CEO blog - spitting

Around a year ago I was the consultant psychiatrist on call for the last time in my career. I carried out an assessment of a patient who was very unwell. A young support worker accompanied me during this assessment. All was fine but suddenly and unexpectedly, the patient spat in his face. It was shocking and upsetting. My support worker colleague continued to do his duty with dignity. When we completed the assessment my colleague went into the adjoining room where he started scrubbing his face vigorously with a paper towel, clearly upset though trying hard not to show it.

This incident brought back a strong recollection for me. It was of one occasion from many years ago when I was spat at. What happened to my support worker colleague transported me back to that time, and the associated emotions came flooding back. I have been thinking about this ever since, wondering what I should do or say now in my role as CEO.

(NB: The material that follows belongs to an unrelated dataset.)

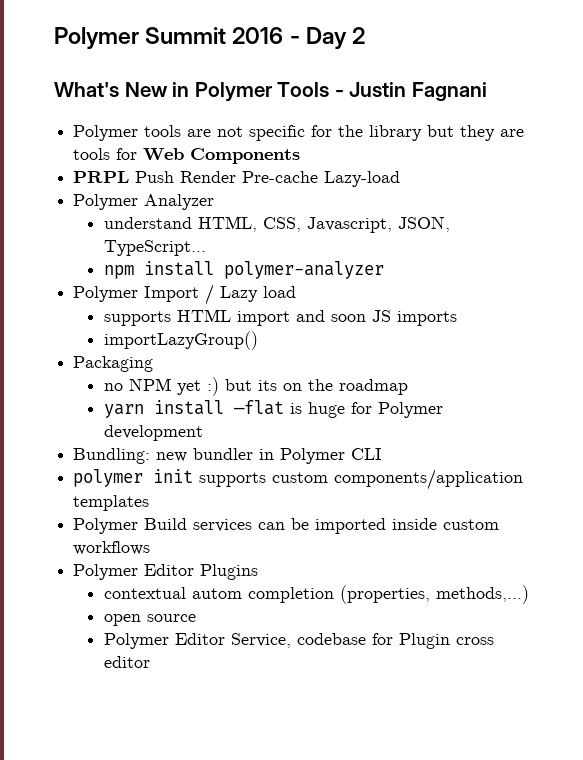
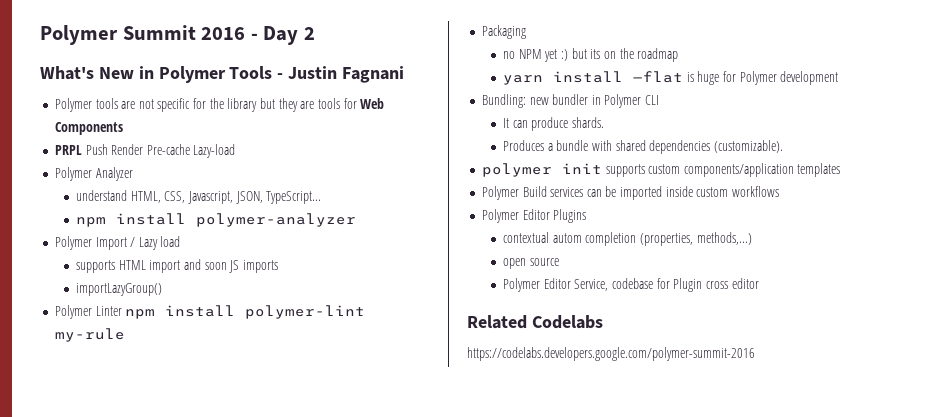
(258, 340) none -> [54,305,366,319] [54,328,125,342] // Polymer Linter npm install polymer-lint my-rule
(383, 454) none -> [503,117,605,131] [503,140,783,154] // It can produce shards. // Produces a bundle with shared dependencies (customizable).
(150, 662) none -> [467,315,603,329] [467,347,755,361] // Related Codelabs // https://codelabs.developers.google.com/polymer-summit-2016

Then I received another reminder. A few weeks ago, my staff mentor, contacted me to express hurt and anger because she had experienced a situation where someone spat at her. She said that she is a ‘strong’ woman, but what happened was so degrading that it nearly broke her.

Spitting is a gut-wrenching assault. It is horrible for all involved. The person who spits at us must feel utterly desperate and completely disempowered. They are reduced to spitting as the only means of expression at that moment in time. For the care giver, who is trying their best to help, usually under very difficult and challenging circumstances, this is the ultimate rejection, the ultimate attack. We rarely talk about this, it is far too uncomfortable. But sadly, this is something that happens far too often to our colleagues.

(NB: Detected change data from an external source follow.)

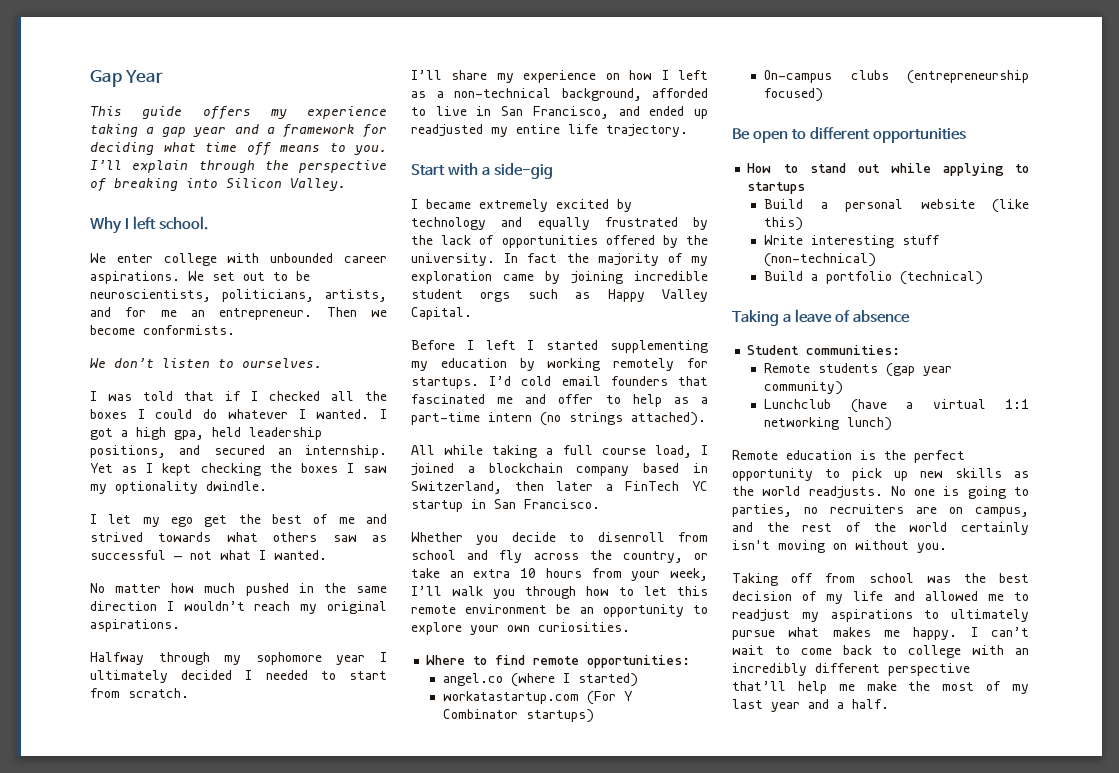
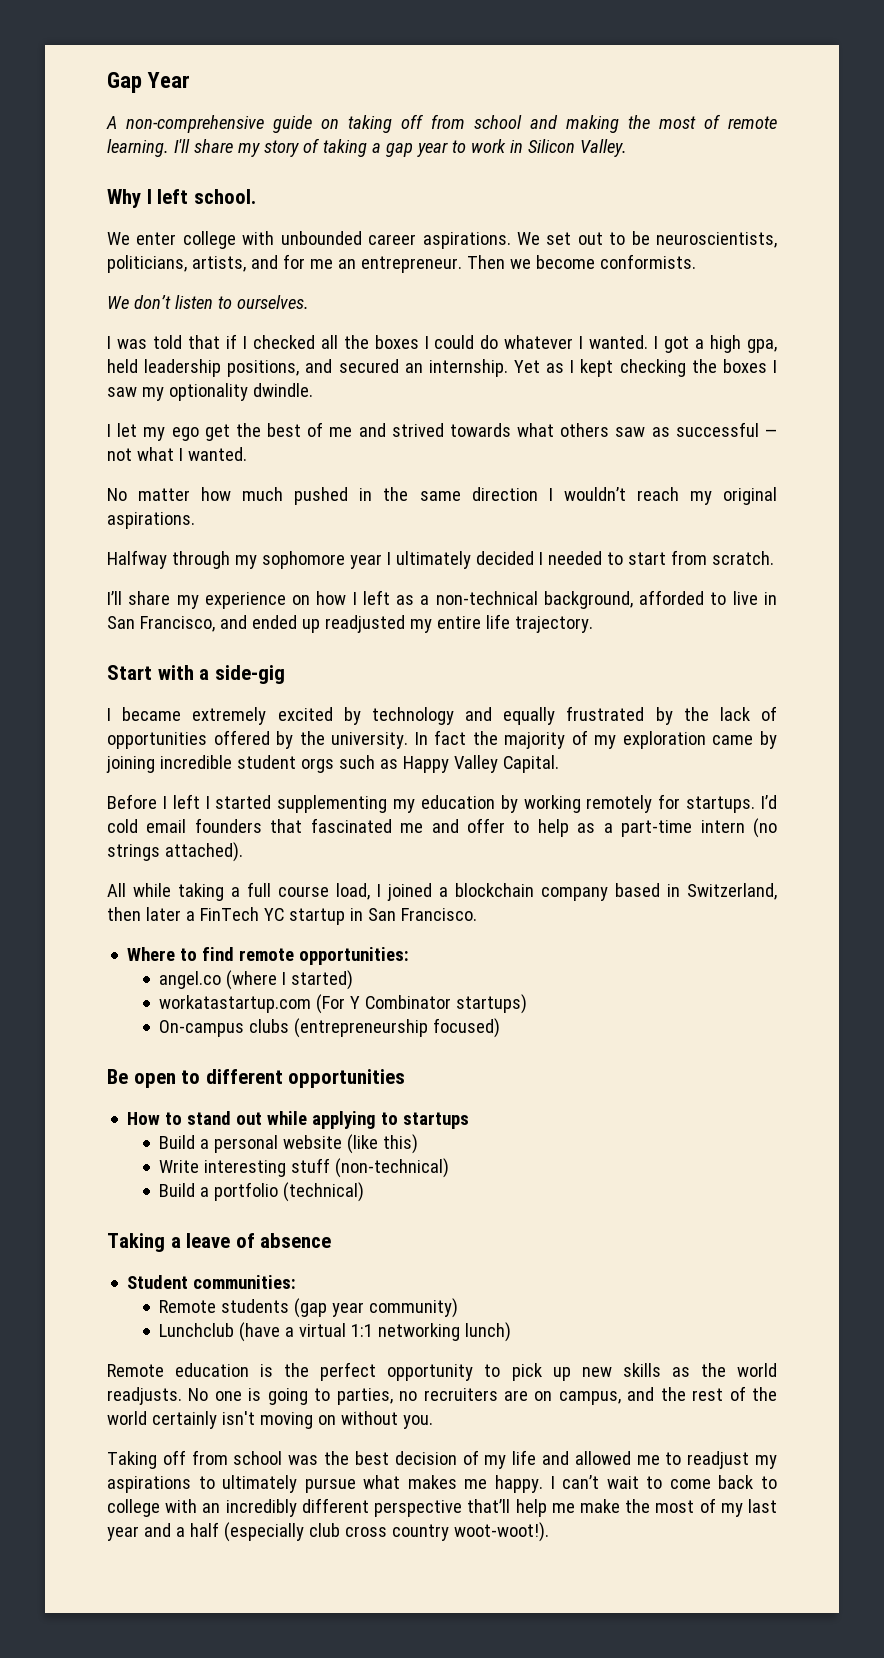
[90,106,387,120] [90,124,387,138] [90,142,387,156] [90,160,387,173] [90,178,218,192] This guide offers my experience taking a gap year and a framework for deciding what time off means to you. I’ll explain through the perspective of breaking into -> [106,114,777,133] [107,138,523,157] A non-comprehensive guide on taking off from school and making the most of remote learning. I'll share my story of taking a gap year to work in
[411,532,708,545] [411,550,708,563] [411,568,708,581] [411,586,708,599] [411,604,708,617] [411,622,630,635] // Whether you decide to disenroll from school and fly across the country, or take an extra 10 hours from your week, I’ll walk you through how to let this remote environment be an opportunity to explore your own curiosities. -> (477, 914) none
[852,699,889,709] half. -> [189,1522,549,1542] half (especially club cross country woot-woot!).

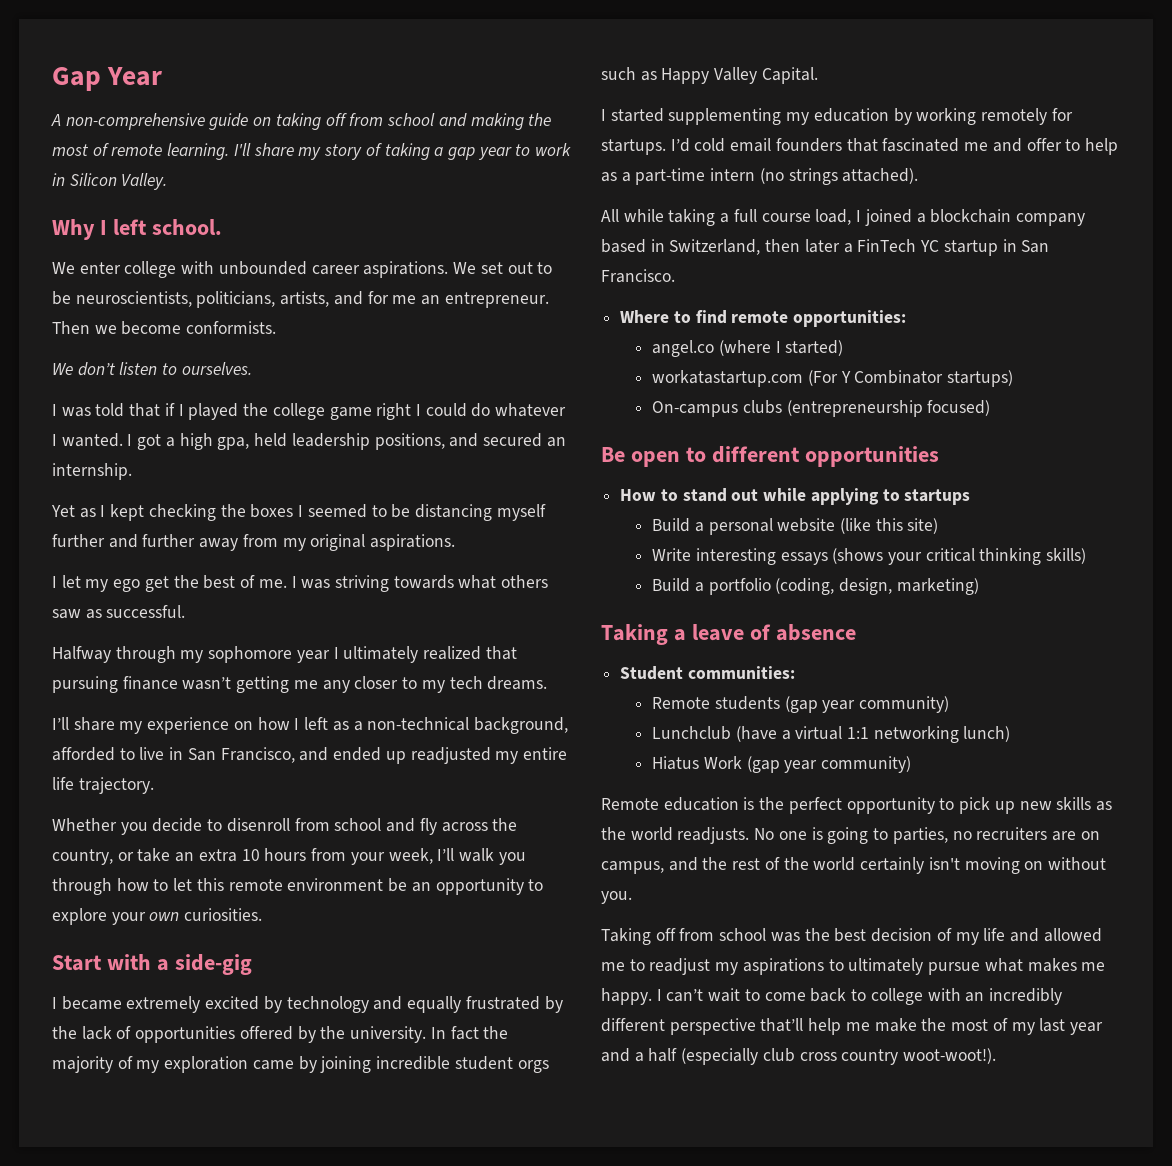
[252,335,419,349] checked all the boxes -> [188,403,412,420] played the college game right
(508, 368) none -> (132, 471) //
[107,383,313,401] saw my optionality dwindle. -> [307,504,546,521] [52,534,456,551] seemed to be distancing myself further and further away from my original aspirations.
[329,423,444,437] me and strived -> [258,575,389,592] me. I was striving
[675,422,777,437] [107,447,247,461] [107,487,778,505] [107,512,195,529] successful — not what I wanted. // No matter how much pushed in the same direction I wouldn’t reach my original aspirations. -> [106,605,186,618] successful.
[475,550,774,565] decided I needed to start from scratch. -> [423,646,517,660] [52,676,548,693] realized that pursuing finance wasn’t getting me any closer to my tech dreams.
(593, 624) none -> [52,818,518,835] [52,848,526,865] [52,878,544,895] [52,908,263,925] // Whether you decide to disenroll from school and fly across the country, or take an extra 10 hours from your week, I’ll walk you through how to let this remote environment be an opportunity to explore your own curiosities.
[107,794,200,809] Before I left -> (818, 75) none
[383,1134,419,1154] this) -> [875,518,939,534] this site)
[291,1158,450,1178] stuff (non-technical) -> [780,548,1087,565] essays (shows your critical thinking skills)
[283,1182,365,1202] (technical) -> [775,578,979,595] (coding, design, marketing)
(512, 1332) none -> [652,756,912,773] // Hiatus Work (gap year community)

I have found it very difficult to write about this. I ask myself what can be done. We can, of course, improve policies, processes and reporting. We can ask for greater help from the police, we can support sanctions and prosecution. We must do more to prevent these situations and always take the appropriate action.

Is there something else we need to be better at doing?  I think we must find a solution. When these things happen, we can do more to deal with the sadness and humiliation involved. I have recently slowly started to open up conversations about this, it always feels awkward. What I have heard from colleagues has made me conclude that there is so much more to be done to look after one another in these situations. We can attend to the need to be cared for, which exists in all of us from time to time. It is important to feel that it is all right to be really upset and it is definitely all right to have others give you comfort.

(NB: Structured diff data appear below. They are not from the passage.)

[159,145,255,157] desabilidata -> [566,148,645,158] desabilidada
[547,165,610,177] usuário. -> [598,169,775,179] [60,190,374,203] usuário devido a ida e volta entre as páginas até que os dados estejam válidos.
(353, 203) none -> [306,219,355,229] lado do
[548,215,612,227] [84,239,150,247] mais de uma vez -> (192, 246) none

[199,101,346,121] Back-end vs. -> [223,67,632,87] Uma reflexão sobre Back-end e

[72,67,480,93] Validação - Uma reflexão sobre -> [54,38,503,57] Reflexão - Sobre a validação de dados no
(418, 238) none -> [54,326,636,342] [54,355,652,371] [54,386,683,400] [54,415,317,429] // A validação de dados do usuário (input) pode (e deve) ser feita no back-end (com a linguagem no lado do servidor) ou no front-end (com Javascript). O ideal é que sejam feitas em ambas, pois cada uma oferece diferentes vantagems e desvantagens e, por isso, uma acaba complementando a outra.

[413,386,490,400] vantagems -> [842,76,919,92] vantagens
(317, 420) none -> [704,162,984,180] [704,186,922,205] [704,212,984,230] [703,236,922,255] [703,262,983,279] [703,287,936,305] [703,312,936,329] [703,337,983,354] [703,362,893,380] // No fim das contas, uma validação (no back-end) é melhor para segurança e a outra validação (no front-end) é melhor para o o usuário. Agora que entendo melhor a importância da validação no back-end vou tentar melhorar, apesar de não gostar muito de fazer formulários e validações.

We all have a right to be treated with dignity and respect. We all also have a right to expect that those with whom we work closely will take care of us when the unimaginable happens.


  • Anon, 30/03/2019

    The most traumatising thing I have seen as a doctor was an 11 year old been brought in on a S136 wearing a spit hood, accompanied by two police officers (not in ELFT). He was hyperventilating and clammy. I'm a doctor but also an aunt of a boy with autism and ADHD and it took everything I could muster up to not cry and get on with my job. My job was to get down on the floor beside him and reassure him that he was in a hospital and not in any trouble. Police wouldn't remove the hood until he calmed ("do you want to get spat on?" Actually, at that moment that would have traumatised me far less than what I was witnessing. His breathing slowed with reassurance and the mask was taken off. Then he was just a vulnerable little boy with no family and police and doctors all around him. I fully understand that spitting is disgusting and we shouldn't have to put up with it. But equally we shouldn't be naïve to the implication of making this a police issue as they only have so many tools at their disposal and spit hoods are one of them. I know Dr Evans would never have written this article with an 11 year old child in mind but it is always worth thinking about the extreme consequences of any course of action and that is all I am highlighting here.

  • JC, 30/03/2019

    The real question to ask is why your patient felt the need to spit in your colleague's face. What on earth were the two of you doing to the poor soul to make them want to spit? What is certain is that your patient's distress was significantly worse than your colleague's. One has to assume that your patient was not able to leave the room to wipe themselves down and recover their composure. Professionals who find themselves in positions of power need to reflect on the care that their organisations provide. When patients become so distressed that they spit at a doctor, there is likely to be something seriously wrong. Rather than focusing on the discomfort suffered by their colleagues, they should attempt to improve the quality of care such that all patients are treated with dignity and respect.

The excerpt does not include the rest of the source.